**SUPPLIED RECORDS**
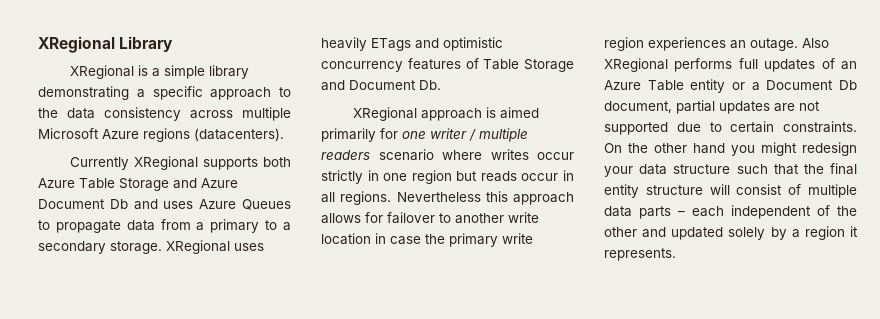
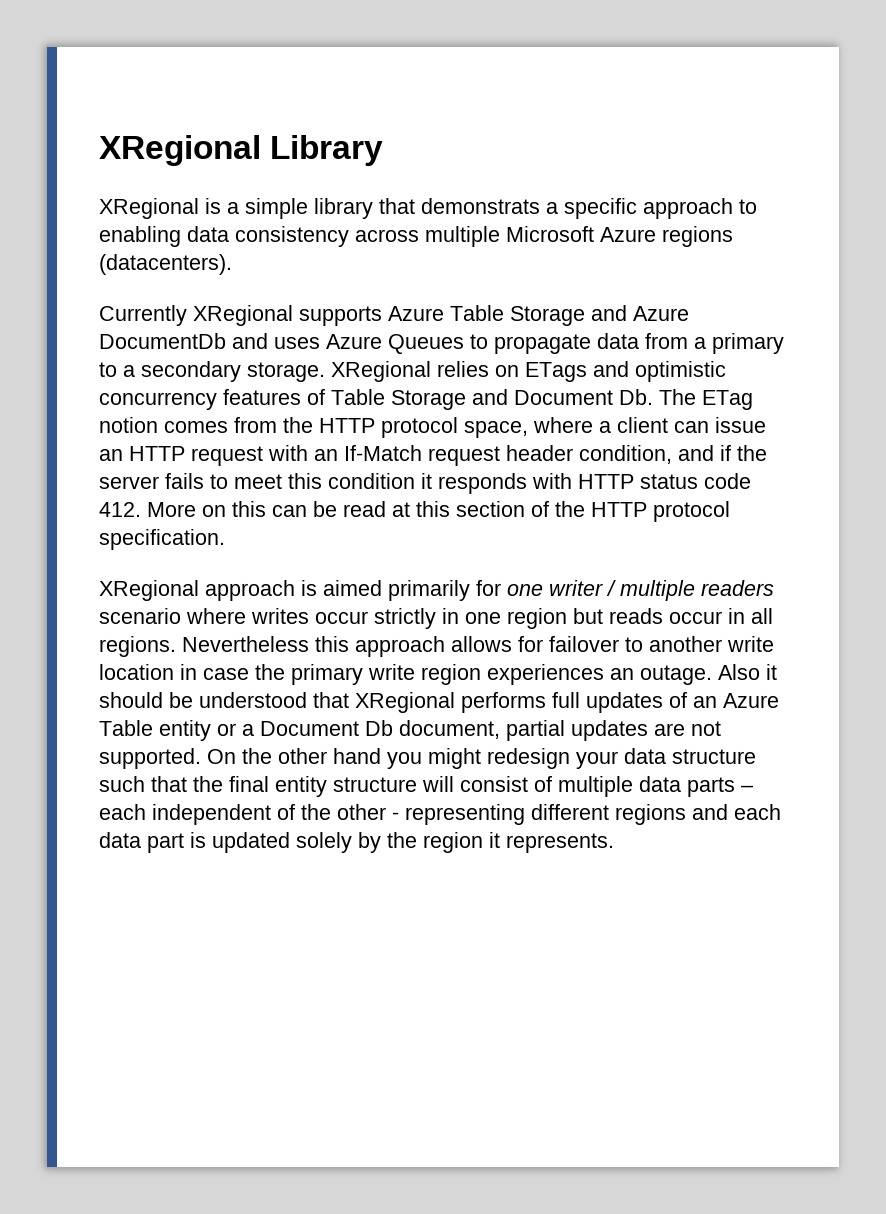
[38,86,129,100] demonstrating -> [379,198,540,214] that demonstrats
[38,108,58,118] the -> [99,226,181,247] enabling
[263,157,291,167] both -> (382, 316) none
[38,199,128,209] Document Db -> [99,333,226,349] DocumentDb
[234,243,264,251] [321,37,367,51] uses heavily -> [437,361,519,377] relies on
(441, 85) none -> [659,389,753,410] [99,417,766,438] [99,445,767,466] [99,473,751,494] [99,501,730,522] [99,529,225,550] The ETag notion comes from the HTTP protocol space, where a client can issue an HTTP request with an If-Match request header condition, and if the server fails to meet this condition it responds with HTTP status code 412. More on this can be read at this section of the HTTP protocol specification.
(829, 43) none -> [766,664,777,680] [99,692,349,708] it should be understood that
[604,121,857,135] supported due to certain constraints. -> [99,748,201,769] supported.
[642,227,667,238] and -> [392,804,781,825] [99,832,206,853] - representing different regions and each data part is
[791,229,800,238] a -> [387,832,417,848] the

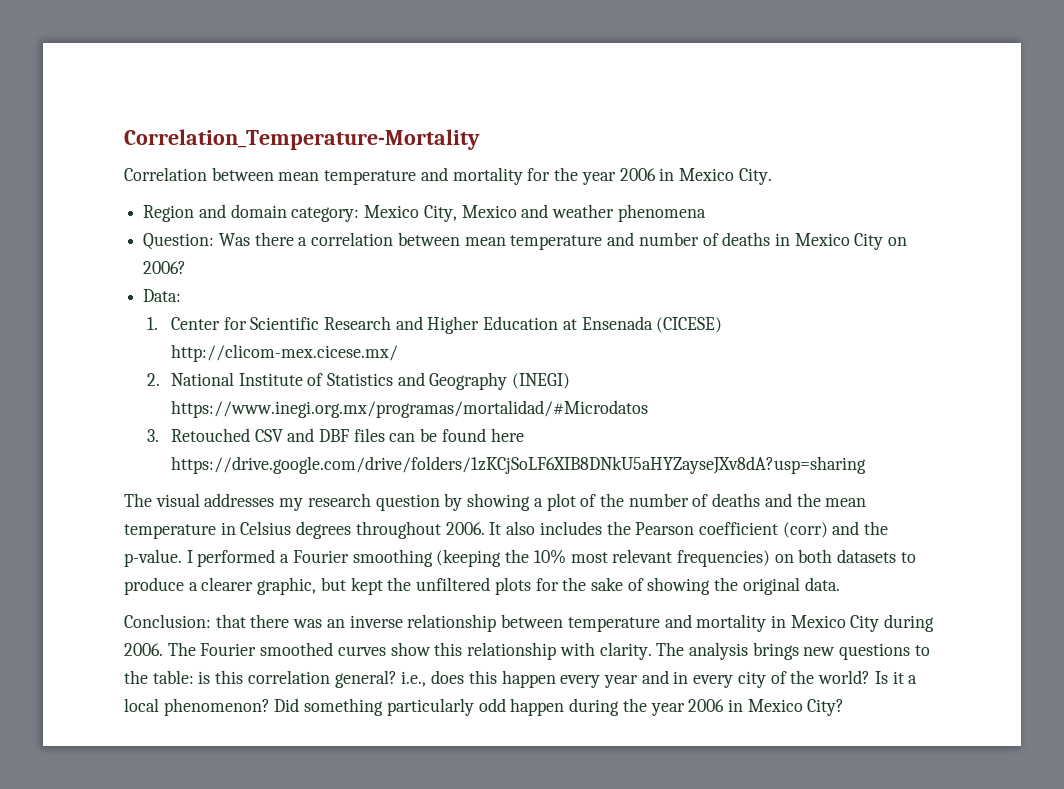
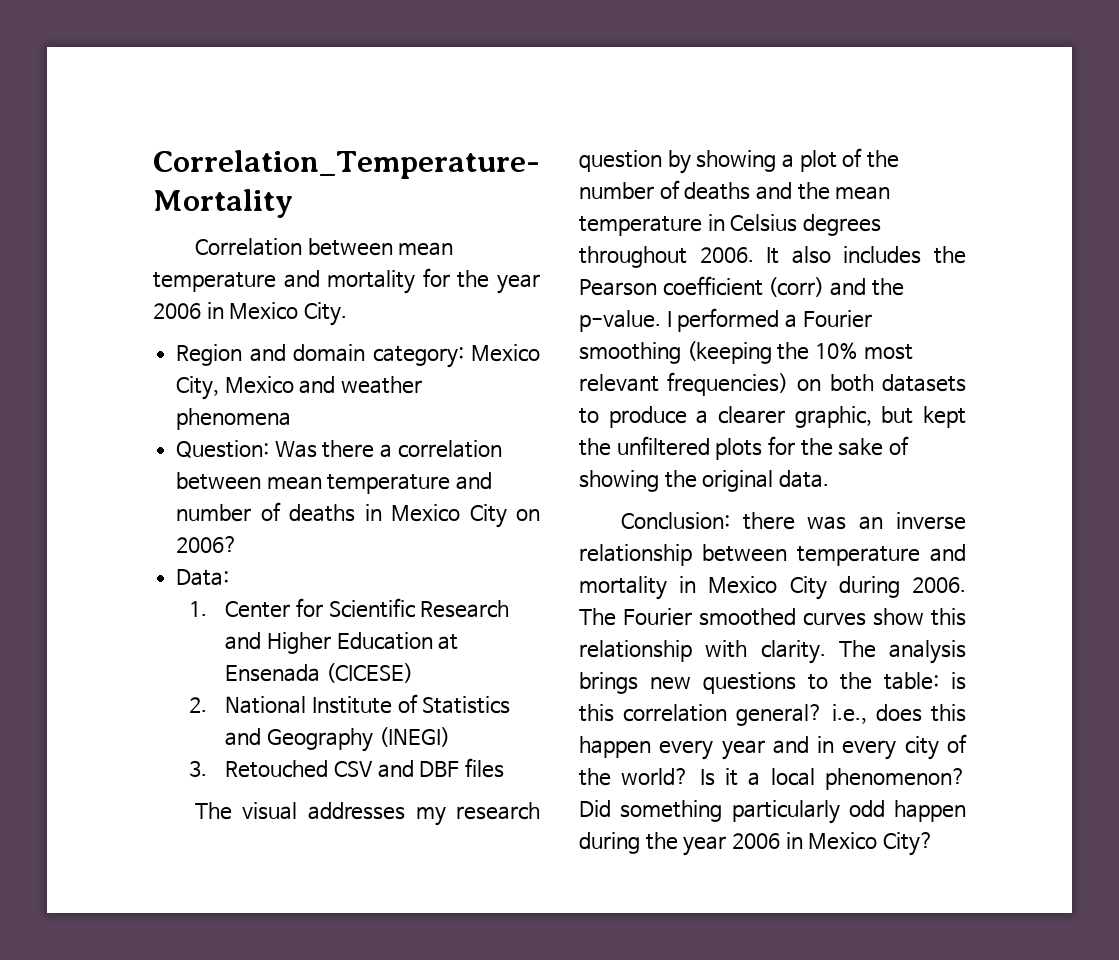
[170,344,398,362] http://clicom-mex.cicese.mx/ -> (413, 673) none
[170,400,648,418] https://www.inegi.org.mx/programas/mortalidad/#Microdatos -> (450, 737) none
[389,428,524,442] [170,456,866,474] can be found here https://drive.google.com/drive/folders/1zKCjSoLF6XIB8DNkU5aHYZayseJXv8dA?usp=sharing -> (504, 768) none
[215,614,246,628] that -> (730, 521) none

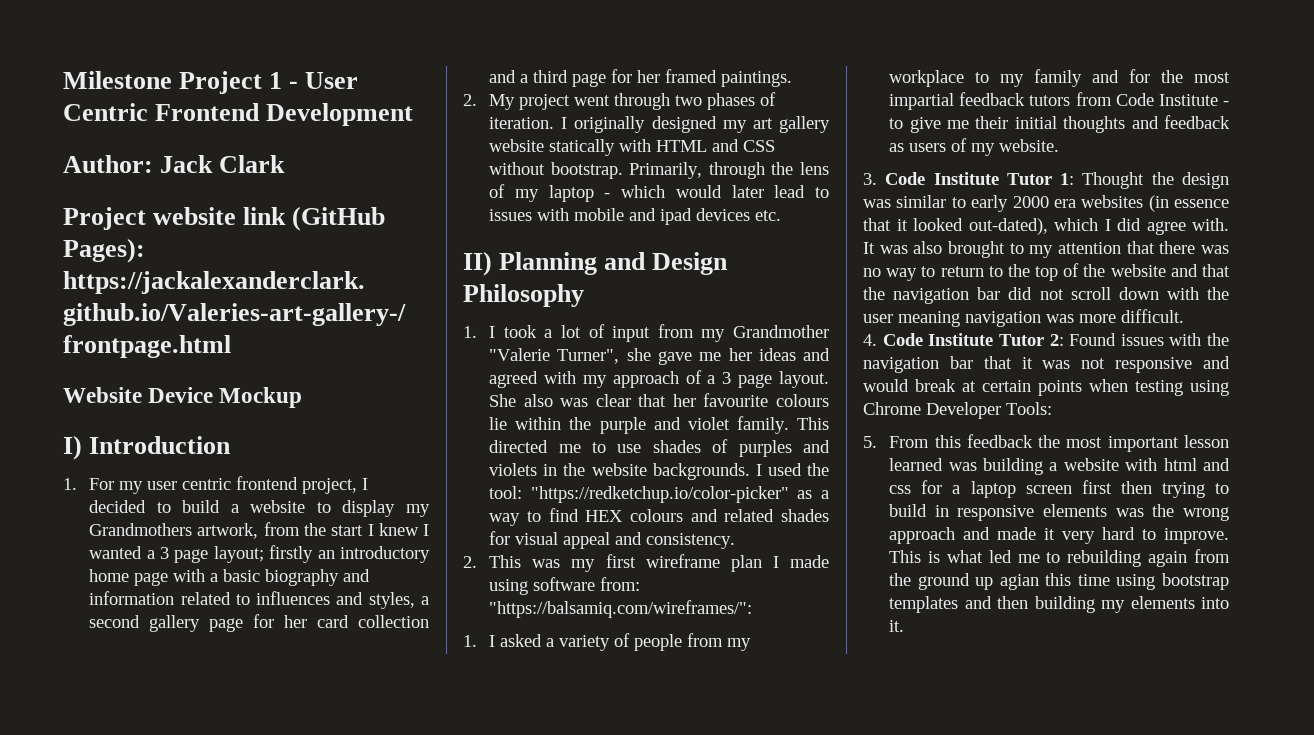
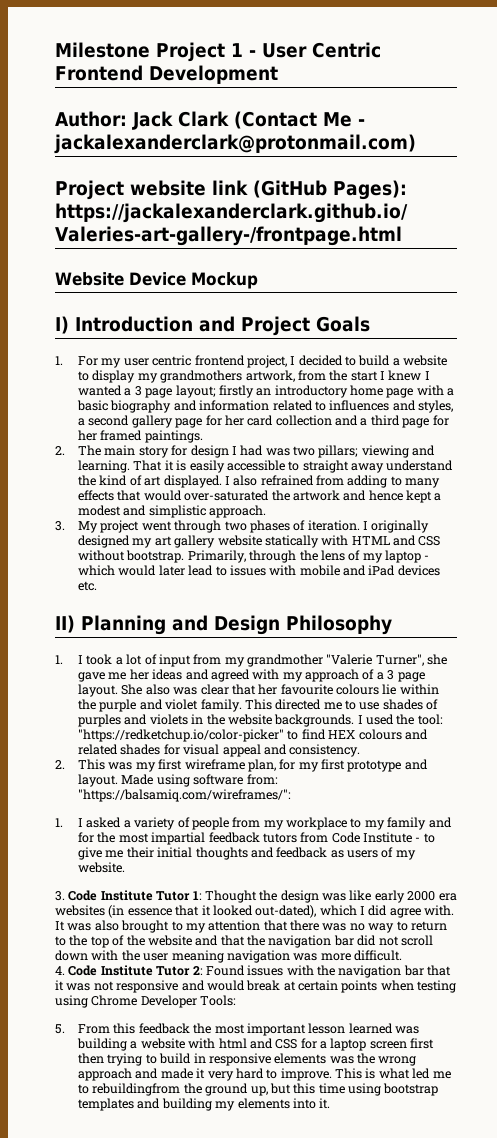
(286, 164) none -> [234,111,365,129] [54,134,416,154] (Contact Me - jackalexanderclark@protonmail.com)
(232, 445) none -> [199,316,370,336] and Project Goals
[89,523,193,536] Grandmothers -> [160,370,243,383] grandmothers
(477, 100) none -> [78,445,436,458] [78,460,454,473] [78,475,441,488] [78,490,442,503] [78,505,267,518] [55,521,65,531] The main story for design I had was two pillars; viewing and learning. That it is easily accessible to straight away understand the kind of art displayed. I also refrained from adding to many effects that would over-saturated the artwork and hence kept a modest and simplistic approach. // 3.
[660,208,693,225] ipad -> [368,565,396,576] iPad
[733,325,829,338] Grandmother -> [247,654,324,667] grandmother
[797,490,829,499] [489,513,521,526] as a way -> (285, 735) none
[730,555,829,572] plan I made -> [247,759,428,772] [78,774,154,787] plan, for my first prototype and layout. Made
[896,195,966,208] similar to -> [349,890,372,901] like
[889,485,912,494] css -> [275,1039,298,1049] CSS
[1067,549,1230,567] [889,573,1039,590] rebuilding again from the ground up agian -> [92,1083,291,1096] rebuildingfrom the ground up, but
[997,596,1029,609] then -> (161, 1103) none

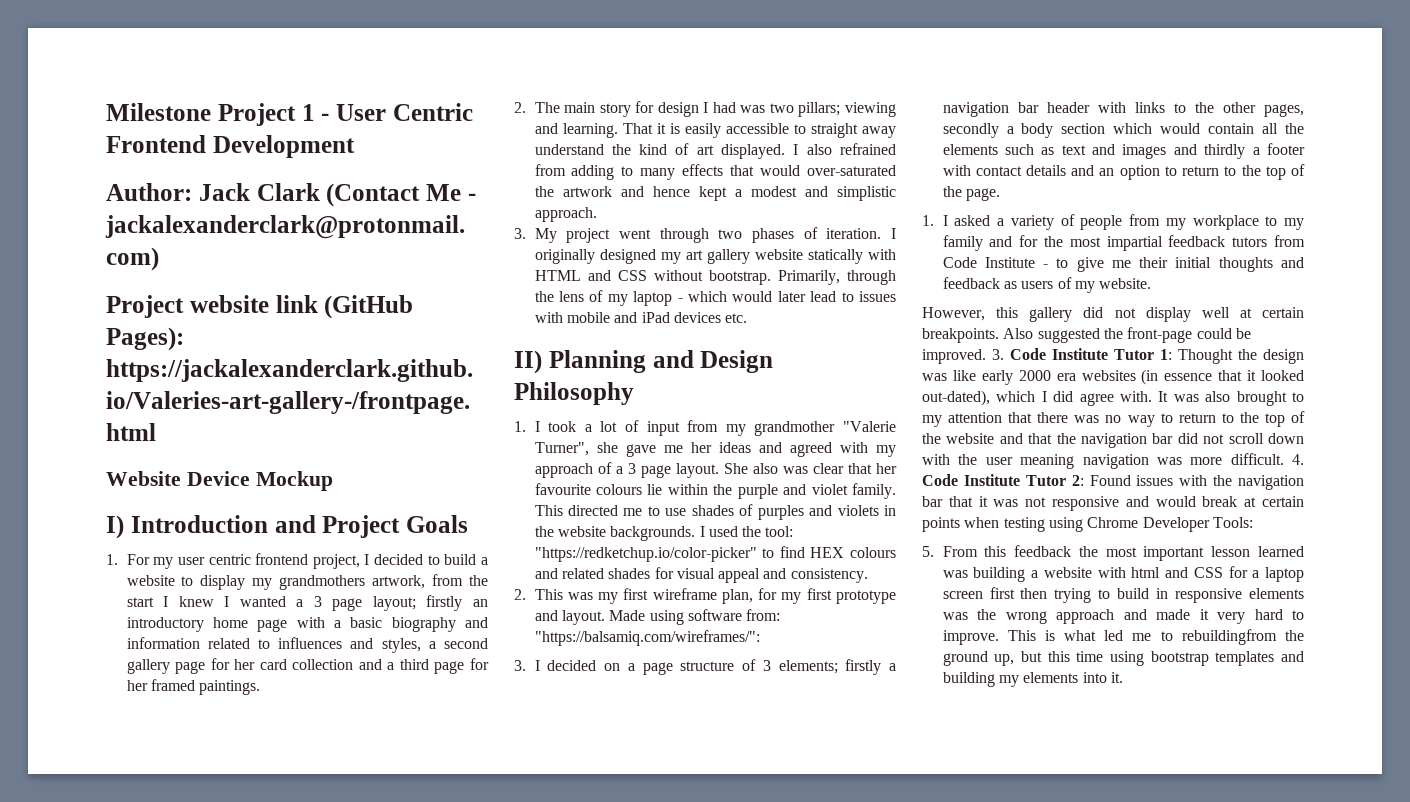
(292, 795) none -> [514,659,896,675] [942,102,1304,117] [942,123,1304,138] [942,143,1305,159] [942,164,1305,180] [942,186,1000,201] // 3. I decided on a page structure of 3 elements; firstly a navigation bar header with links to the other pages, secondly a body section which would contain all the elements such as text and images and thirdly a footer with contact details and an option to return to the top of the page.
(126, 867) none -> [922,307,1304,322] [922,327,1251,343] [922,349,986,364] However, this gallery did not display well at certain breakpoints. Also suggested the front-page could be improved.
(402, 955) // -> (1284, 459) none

**EXERCISE**
Scan the lines above for the word "https" and copy every one where it occurs.

**WRITTEN ANSWER**
[170,400,648,418] https://www.inegi.org.mx/programas/mortalidad/#Microdatos -> (450, 737) none
[389,428,524,442] [170,456,866,474] can be found here https://drive.google.com/drive/folders/1zKCjSoLF6XIB8DNkU5aHYZayseJXv8dA?usp=sharing -> (504, 768) none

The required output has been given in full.